Proceedings of International Conference on Hybrid and Organic Photovoltaics (HOPV18)
DOI: https://doi.org/10.29363/nanoge.hopv.2018.071
Publication date: 21st February 2018
Photovoltaic devices based on hybrid metal halide perovskites are rapidly improving in power conversion efficiency. As the Shockley-Queisser limit is approached, the recombination and mobility of charge-carriers will be limited only by intrinsic properties. Yet, the mechanisms for these parameters is still poorly understood.
We show that bimolecular (band-to-band) recombination of charge-carriers in methylammonium lead triiodide perovskite can be fully explained as the inverse process of absorption [1]. The sharpening of photon, electron and hole distribution functions therefore significantly enhances bimolecular charge recombination as the temperature is lowered, mirroring trends in transient spectroscopy. We show that typical measurements of the radiative bimolecular recombination constant in CH3NH3PbI3 are also strongly affected by photon reabsorption that masks a much larger intrinsic bimolecular recombination rate constant [2]. By investigating films whose thickness varies between 50 and 533 nm, we show that the bimolecular charge recombination rate indeed appears to slow by an order of magnitude as the film thickness increases. However, by using a dynamical model that accounts for photon reabsorption and charge-carrier diffusion we determine that a single intrinsic bimolecular recombination coefficient of value 6.8×10−10cm3s−1 is common to all samples irrespective of film thickness [2]. Using such models, we examine the critical role of photon confinement on free charge-carrier retention in thin photovoltaic layers.

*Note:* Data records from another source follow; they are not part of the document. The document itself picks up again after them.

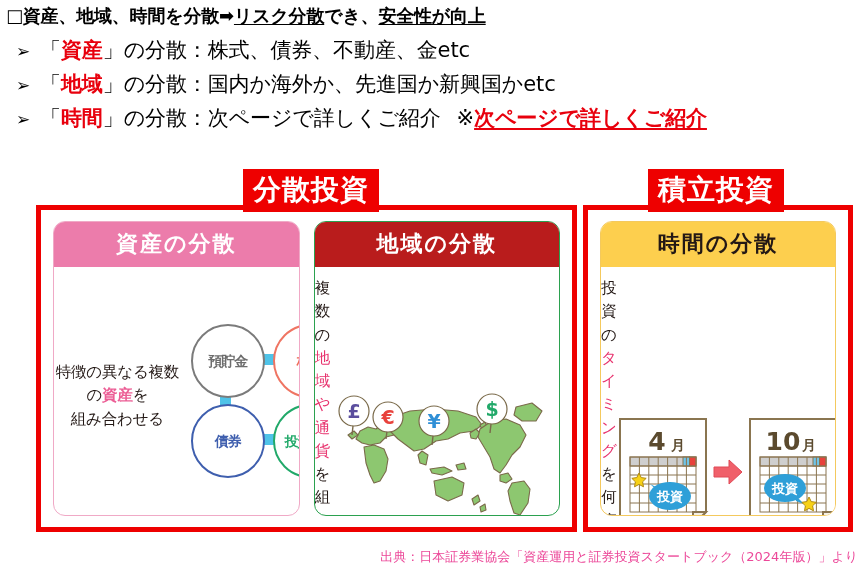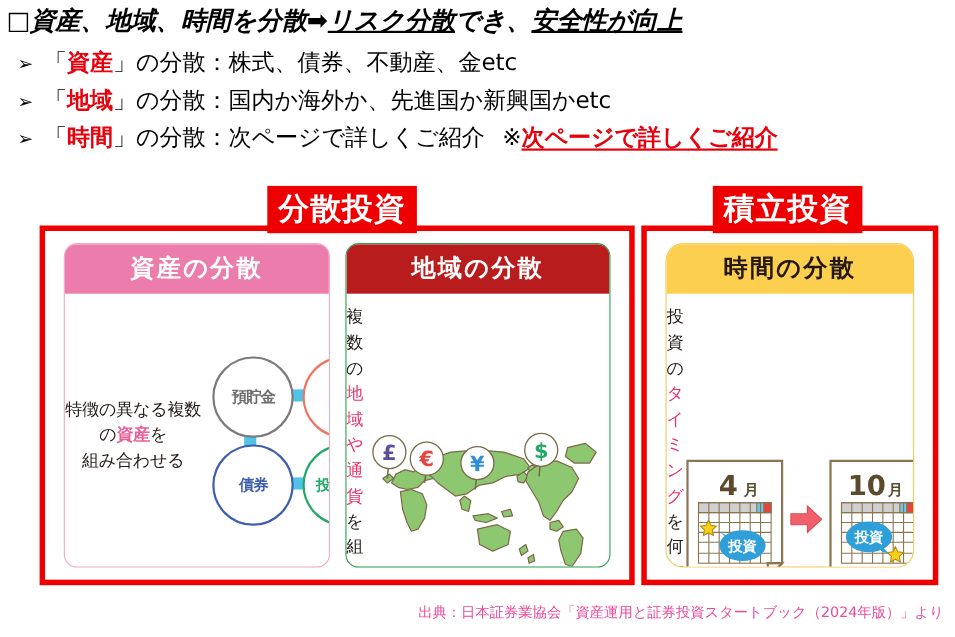--- a/index.html
+++ b/index.html
@@ -8,22 +8,22 @@
     background:#ffffff;
     font-family:"DejaVu Sans","Liberation Sans",sans-serif;
     color:#000;
     overflow:hidden;
     position:relative;
   }
 
   
   .head-wrap{padding:4px 0 0 6px;}
   .title-line{
-    font-size:23px;font-weight:bold;line-height:1.35;
-    white-space:nowrap;letter-spacing:-0.2px;font-style:italic;
+    font-size:18px;font-weight:bold;line-height:1.35;
+    white-space:nowrap;letter-spacing:-0.2px;
   }
   .title-line .u{text-decoration:underline;text-underline-offset:2px;}
   .title-line .arrow{font-weight:bold;}
 
   .bullets{margin-top:5px;}
   .bullet-row{
     display:flex;align-items:baseline;
     font-size:21px;line-height:1.62;white-space:nowrap;
     letter-spacing:-0.1px;
   }
@@ -59,35 +59,35 @@
     box-sizing:border-box;
     z-index:2;
   }
   #box-left{left:36px;top:205px;width:541px;height:327px;}
   #box-right{left:583px;top:205px;width:270px;height:327px;}
 
   .box-inner{
     display:flex;gap:14px;
     width:100%;height:100%;
     box-sizing:border-box;
-    padding:11px 17px;
+    padding:11px 12px;
   }
 
   
   .card{
     flex:1 1 0;
     background:#ffffff;
     border-radius:12px;
     box-sizing:border-box;
     overflow:hidden;
     display:flex;flex-direction:column;
     border:1.5px solid #f0a9c6;
   }
   .card.green{border-color:#2ba14f;}
-  .card.yellow{border-color:#f4c95d;border-radius:16px;}
+  .card.yellow{border-color:#f4c95d;}
 
   .card-head{
     text-align:center;
     color:#ffffff;
     font-weight:bold;
     font-size:22px;
     letter-spacing:2px;
     padding:7px 0 8px 0;
     background:#ec7cab;
   }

Finally, we examine the prospect of such highly performing hybrid lead iodide perovskites in solar concentrator environments [3]. We theoretically predict solar cell performance parameters as a function of solar concentration levels, based on representative assumptions of charge-carrier recombination and extraction rates in the device. We demonstrate that in the absence of degradation, perovskite solar cells can fundamentally exhibit appreciably higher energy-conversion efficiencies under solar concentration, where they are able to exceed the Shockley-Queisser limit and exhibit strongly elevated open-circuit voltages.
[1] C. L. Davies, M. R. Filip, J. B. Patel, T. W. Crothers, C. Verdi, A. D. Wright, R. L. Milot, F. Giustino, M. B. Johnston, and L. M. Herz, Nature Communications 9, 293 (2018).
[2] T. W. Crothers, R. L. Milot, J. B. Patel, E. S. Parrott, J. Schlipf, P. Müller-Buschbaum, M. B. Johnston, and L. M. Herz, Nano Lett. 17, 5782 (2017).
[3] Q. Lin, Z. Wang, H. J. Snaith, M. B. Johnston, and L. M. Herz,
Advanced Science 5 (2018) DOI: 10.1002/advs.201700792.